### The problem
Reproduce each line from the records that holds "dlabel".

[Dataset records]
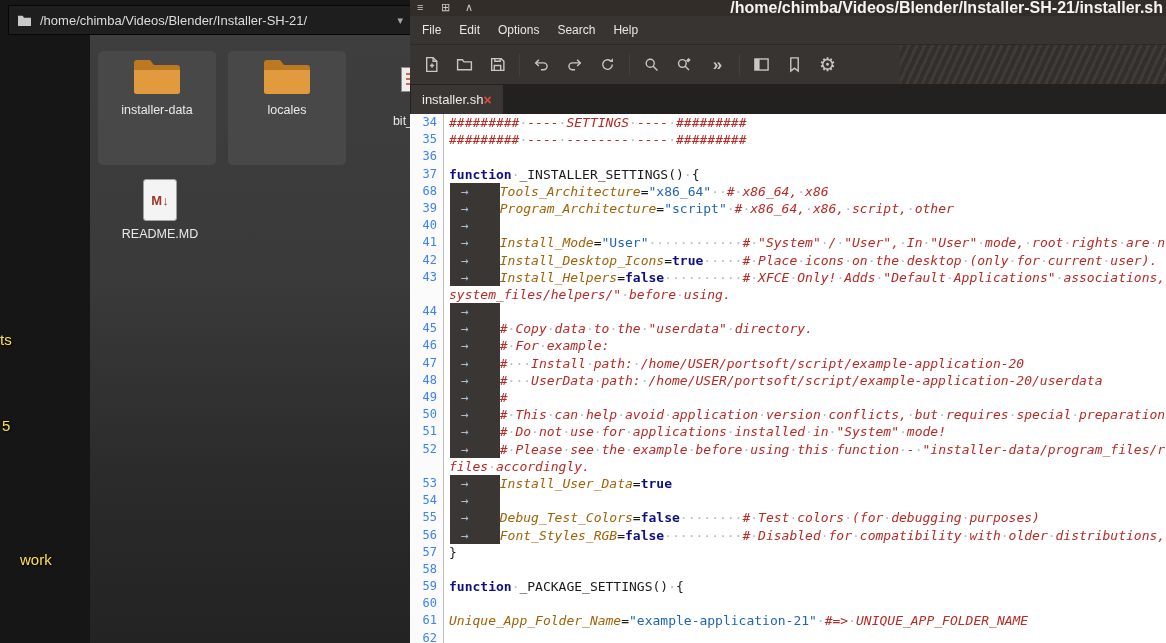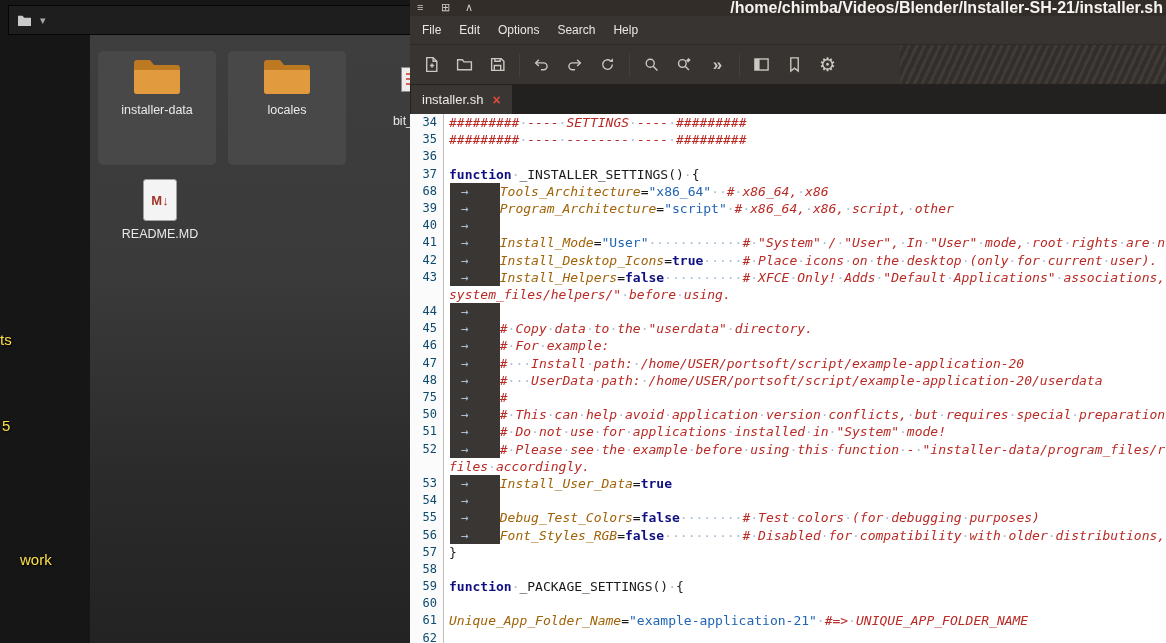--- a/index.html
+++ b/index.html
@@ -46,30 +46,30 @@
               background:#383431;border-top:1px solid #2c2927;border-bottom:1px solid #25211f;
               box-sizing:border-box;}
   .tbtn{width:33px;height:31px;display:flex;align-items:center;justify-content:center;color:#ccc7c0;}
   .tbtn svg{stroke:#ccc7c0;fill:none;stroke-width:1.3;}
   .tsep{width:1px;height:22px;background:#45403d;margin:0 5px;}
   .glyph-more{font-size:17px;font-weight:bold;line-height:1;}
   .glyph-gear{font-size:19px;line-height:1;}
   .stripes{position:absolute;right:0;top:0;bottom:0;width:266px;
            background:repeating-linear-gradient(115deg,#403b37 0 3px,#322e2b 3px 7px);}
   .ed-tabbar{height:29px;background:#232020;display:flex;align-items:stretch;}
-  .tab{display:flex;align-items:center;gap:9px;padding:0 11px;background:#3a3633;margin-left:1px;}
+  .tab{display:flex;align-items:center;padding:0 11px;background:#3a3633;margin-left:1px;}
   .tab-label{color:#ece9e6;font-size:13px;}
   .tab-close{color:#e14b3c;font-weight:bold;font-size:14px;line-height:1;}
 
   
   .ed-content{position:absolute;top:114px;left:0;right:0;bottom:0;background:#ffffff;overflow:hidden;
               font-family:"DejaVu Sans Mono",monospace;font-size:13px;line-height:17.2px;}
   .crow{display:flex;height:17.2px;}
   .ln{flex:0 0 27px;text-align:right;padding-right:6px;background:#fbfbfb;
-      border-right:1px solid #bfbfbf;color:#0c4a6e;font-size:12px;}
+      border-right:1px solid #bfbfbf;color:#3b82f6;font-size:12px;}
   .code{flex:1;padding-left:5px;white-space:nowrap;overflow:hidden;color:#1a1a1a;}
   .tk-p{color:#1a1a1a;}
   .tk-c{color:#b92a25;font-style:italic;}
   .tk-k{color:#0f0f83;font-weight:bold;}
   .tk-v{color:#a16207;font-style:italic;}
   .tk-s{color:#2065b5;}
   .tk-b{color:#0f0f83;font-weight:bold;margin-top:16px;}
   .ws{color:#a8bcd4;}
   .ws.tab{display:inline-block;width:3.55ch;}
 </style>
@@ -82,20 +82,21 @@
   <span class="dlabel dl2">5</span>
   <span class="dlabel dl3">work</span>
 
   <div class="fm">
     <div class="fm-pathbar">
       <span style="line-height:0;">
         <svg width="15" height="13" viewBox="0 0 16 14">
             <path d="M1 2h5l1.5 2H15v9H1z" fill="#c9c9c9"></path>
           </svg>
       </span>
+      <span class="fm-path">/home/chimba/Videos/Blender/Installer-SH-21/</span>
       <span class="fm-caret">▾</span>
     </div>
     <div class="fm-view">
       <div class="tile t-locales">
         <span class="icon-folder">
           <svg width="50" height="40" viewBox="0 0 50 40">
               <path d="M2 6a3 3 0 013-3h13l4 5h23a3 3 0 013 3v23a3 3 0 01-3 3H5a3 3 0 01-3-3z" fill="#bd7822"></path>
               <path d="M2 13h46v21a3 3 0 01-3 3H5a3 3 0 01-3-3z" fill="#e29a3e"></path>
             </svg>
         </span>
@@ -280,21 +281,21 @@
         </div>
         <div class="crow">
           <span class="ln">47</span>
           <span class="code"><span class="ws tab">→</span><span class="tk-c">#</span><span class="ws">·</span><span class="ws">·</span><span class="ws">·</span><span class="tk-c">Install</span><span class="ws">·</span><span class="tk-c">path:</span><span class="ws">·</span><span class="tk-c">/home/USER/portsoft/script/example-application-20</span></span>
         </div>
         <div class="crow">
           <span class="ln">48</span>
           <span class="code"><span class="ws tab">→</span><span class="tk-c">#</span><span class="ws">·</span><span class="ws">·</span><span class="ws">·</span><span class="tk-c">UserData</span><span class="ws">·</span><span class="tk-c">path:</span><span class="ws">·</span><span class="tk-c">/home/USER/portsoft/script/example-application-20/userdata</span></span>
         </div>
         <div class="crow">
-          <span class="ln">75</span>
+          <span class="ln">49</span>
           <span class="code"><span class="ws tab">→</span><span class="tk-c">#</span></span>
         </div>
         <div class="crow">
           <span class="ln">50</span>
           <span class="code"><span class="ws tab">→</span><span class="tk-c">#</span><span class="ws">·</span><span class="tk-c">This</span><span class="ws">·</span><span class="tk-c">can</span><span class="ws">·</span><span class="tk-c">help</span><span class="ws">·</span><span class="tk-c">avoid</span><span class="ws">·</span><span class="tk-c">application</span><span class="ws">·</span><span class="tk-c">version</span><span class="ws">·</span><span class="tk-c">conflicts,</span><span class="ws">·</span><span class="tk-c">but</span><span class="ws">·</span><span class="tk-c">requires</span><span class="ws">·</span><span class="tk-c">special</span><span class="ws">·</span><span class="tk-c">preparation.</span></span>
         </div>
         <div class="crow">
           <span class="ln">51</span>
           <span class="code"><span class="ws tab">→</span><span class="tk-c">#</span><span class="ws">·</span><span class="tk-c">Do</span><span class="ws">·</span><span class="tk-c">not</span><span class="ws">·</span><span class="tk-c">use</span><span class="ws">·</span><span class="tk-c">for</span><span class="ws">·</span><span class="tk-c">applications</span><span class="ws">·</span><span class="tk-c">installed</span><span class="ws">·</span><span class="tk-c">in</span><span class="ws">·</span><span class="tk-c">"System"</span><span class="ws">·</span><span class="tk-c">mode!</span></span>
         </div>

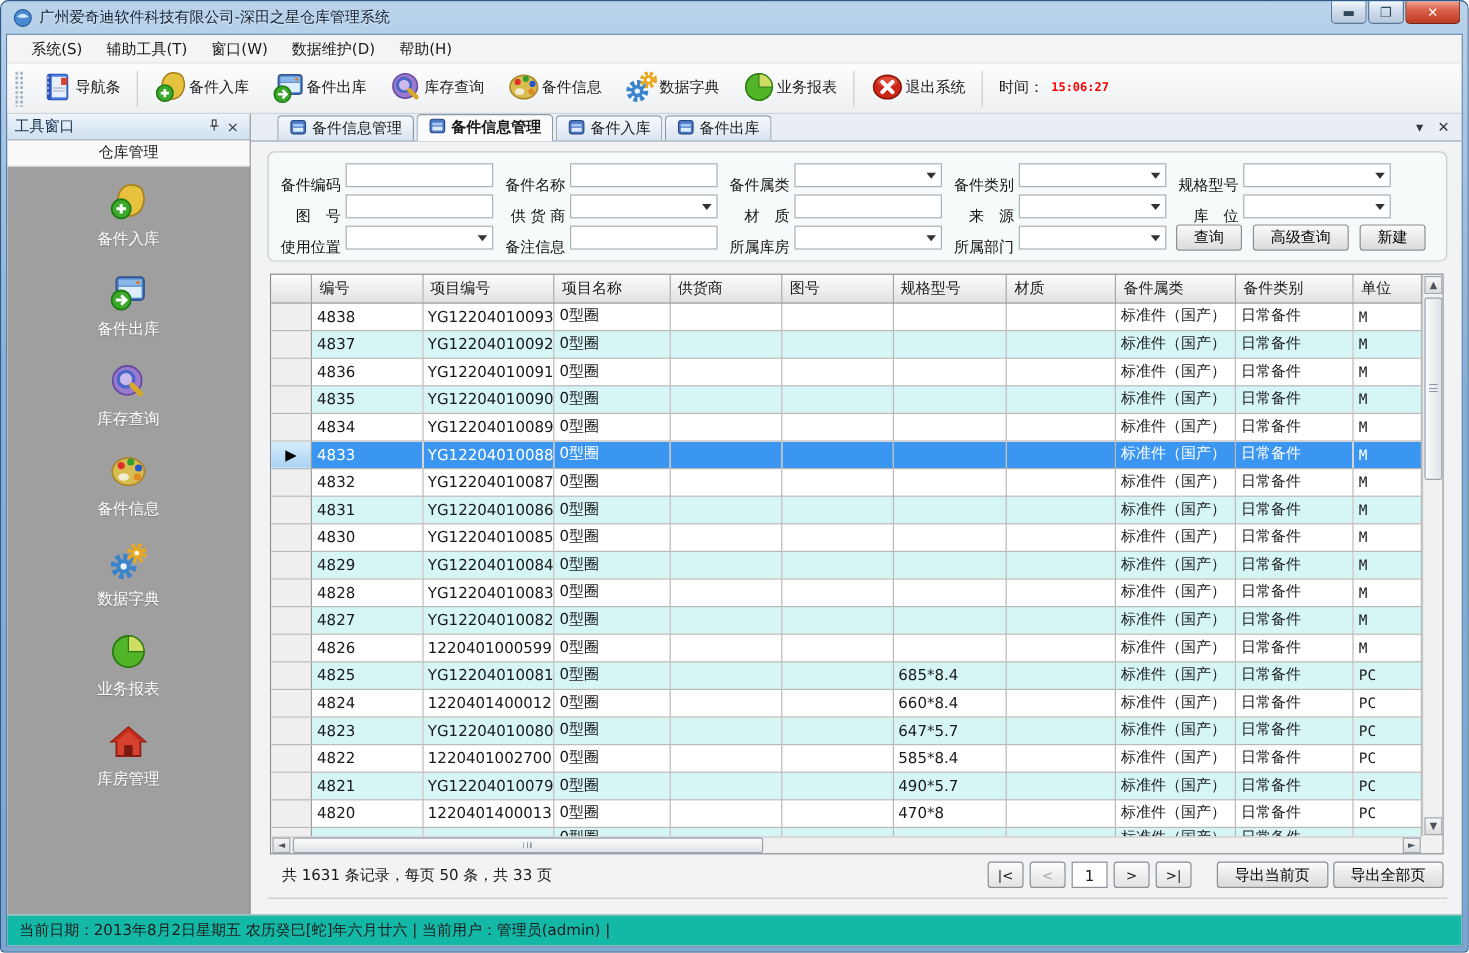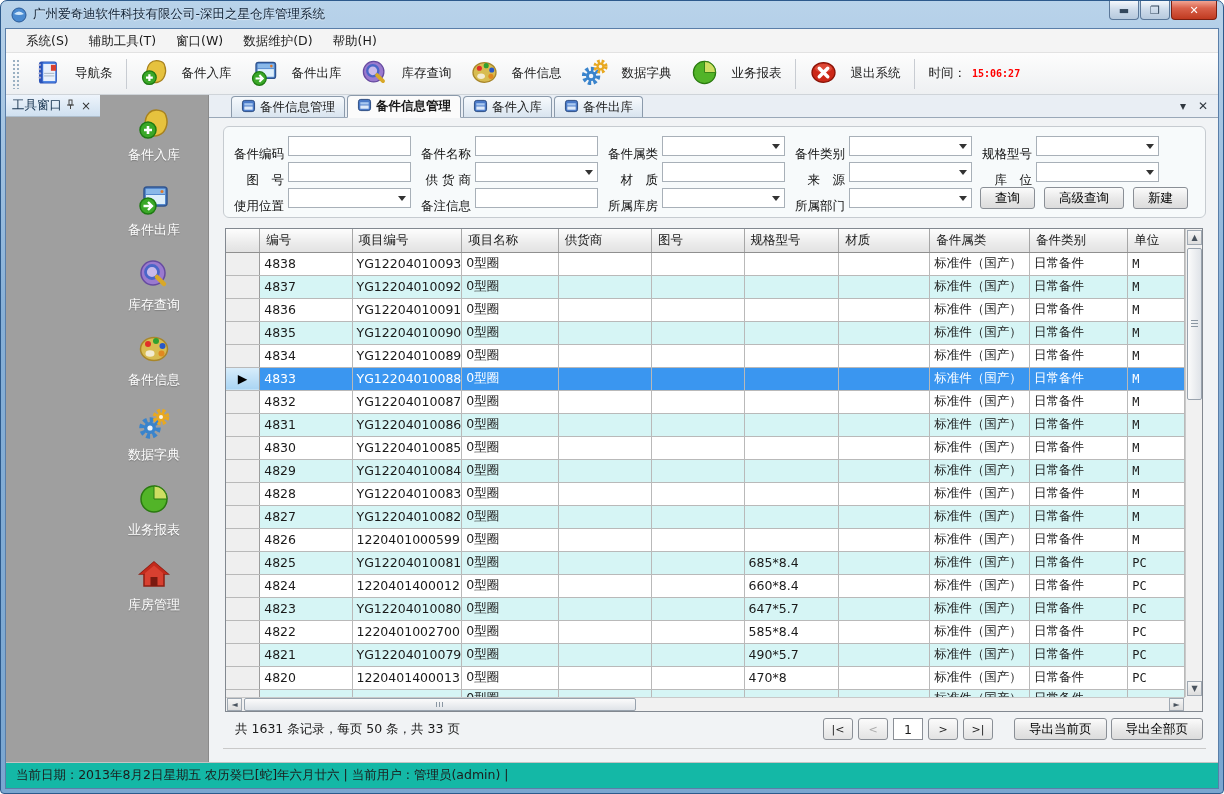--- a/index.html
+++ b/index.html
@@ -12,29 +12,29 @@
   .win-controls { margin-left:auto; display:flex; align-items:flex-start; height:27px; }
   .win-btn { width:30px; height:19px; margin-left:1px; border:1px solid #5b789a; border-top:none; border-radius:0 0 4px 4px; background:linear-gradient(#f4f8fc,#cfdceb 45%,#b6c9dd); display:flex; align-items:center; justify-content:center; font-size:11px; color:#33475c; }
   .win-btn.close { width:46px; background:linear-gradient(#f2a492,#d9614a 40%,#c03a20); border-color:#7c1f10; color:#fff; font-weight:bold; }
   .window-inner { position:absolute; left:4px; right:4px; top:27px; bottom:4px; background:#f2f2f2; border:1px solid #5a7ea8; display:flex; flex-direction:column; overflow:hidden; }
 
   
   .menubar { height:24px; background:#f4f4f4; display:flex; align-items:center; padding-left:10px; border-bottom:1px solid #e2e2e2; }
   .menu-item { padding:0 10px; line-height:23px; }
   .toolbar { height:42px; background:linear-gradient(#fdfdfd,#eef0f2); border-bottom:1px solid #cfd4d9; display:flex; align-items:center; padding-left:4px; }
   .tb-grip { width:8px; height:30px; margin:0 4px 0 2px; background-image:radial-gradient(circle,#9ab0c2 1px,transparent 1.4px); background-size:4px 4px; }
-  .tb-item { display:flex; align-items:center; gap:13px; padding:3px 9px; border-radius:3px; }
+  .tb-item { display:flex; align-items:center; gap:1px; padding:3px 9px; border-radius:3px; }
   .tb-item svg { width:29px; height:29px; }
   .tb-sep { width:1px; height:30px; background:#c8ccd2; margin:0 4px; }
   .tb-time { display:flex; align-items:center; gap:6px; padding:0 10px; }
   .tb-time .t-val { color:#ff0000; font-weight:bold; font-family:"DejaVu Sans Mono","Liberation Mono",monospace; font-size:10px; }
 
   
   .app-body { flex:1; display:flex; overflow:hidden; }
-  .sidebar { width:203px; background:#9f9f9f; display:flex; flex-direction:row; border-right:1px solid #8a8a8a; }
+  .sidebar { width:203px; background:#9f9f9f; display:flex; flex-direction:column; border-right:1px solid #8a8a8a; }
   .sidebar-titlebar { height:22px; background:linear-gradient(#eef4fb,#cfe0f0); border-bottom:1px solid #aebecd; display:flex; align-items:center; padding:0 6px; color:#15324f; }
   .sidebar-title { flex:1; }
   .sb-ctl { width:16px; text-align:center; color:#333; font-size:12px; }
   .sidebar-section { height:22px; background:#fafafa; border-bottom:1px solid #cfcfcf; display:flex; align-items:center; justify-content:center; color:#222; }
   .sidebar-items { flex:1; display:flex; flex-direction:column; align-items:center; padding-top:12px; gap:18px; overflow:hidden; }
   .sb-item { display:flex; flex-direction:column; align-items:center; gap:2px; width:120px; }
   .sb-item svg { width:34px; height:34px; }
   .sb-item .sb-label { color:#fff; font-size:13px; text-shadow:0 1px 1px rgba(0,0,0,.25); }
 
   
@@ -226,20 +226,21 @@
           <span class="sidebar-title">工具窗口</span>
           <span class="sb-ctl">
             <svg width="11" height="11" viewBox="0 0 11 11">
                 <rect x="4" y="1" width="3" height="5" fill="none" stroke="#444"></rect>
                 <line x1="2" y1="6" x2="9" y2="6" stroke="#444"></line>
                 <line x1="5.5" y1="6" x2="5.5" y2="10" stroke="#444"></line>
               </svg>
           </span>
           <span class="sb-ctl">×</span>
         </div>
+        <div class="sidebar-section">仓库管理</div>
         <div class="sidebar-items" id="sidebar-items">
             <div class="sb-item">
               <span><svg viewBox="0 0 34 34">
                   <path d="M12 6 C17 1 28 3 29 9 C32 17 28 26 22 28 C15 31 7 26 8 18 C8 12 9 9 12 6 Z" fill="#e6c23e" stroke="#a8821e" stroke-width="1.5"></path>
                   <circle cx="11" cy="23" r="8" fill="#3aa828" stroke="#1d7a12" stroke-width="1.5"></circle>
                   <path d="M11 19 v8 M7 23 h8" stroke="#fff" stroke-width="2.6"></path>
                 </svg></span>
               <span class="sb-label">备件入库</span>
             </div>
             <div class="sb-item">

### Answer box
   <span class="dlabel dl2">5</span>
   <span class="dlabel dl3">work</span>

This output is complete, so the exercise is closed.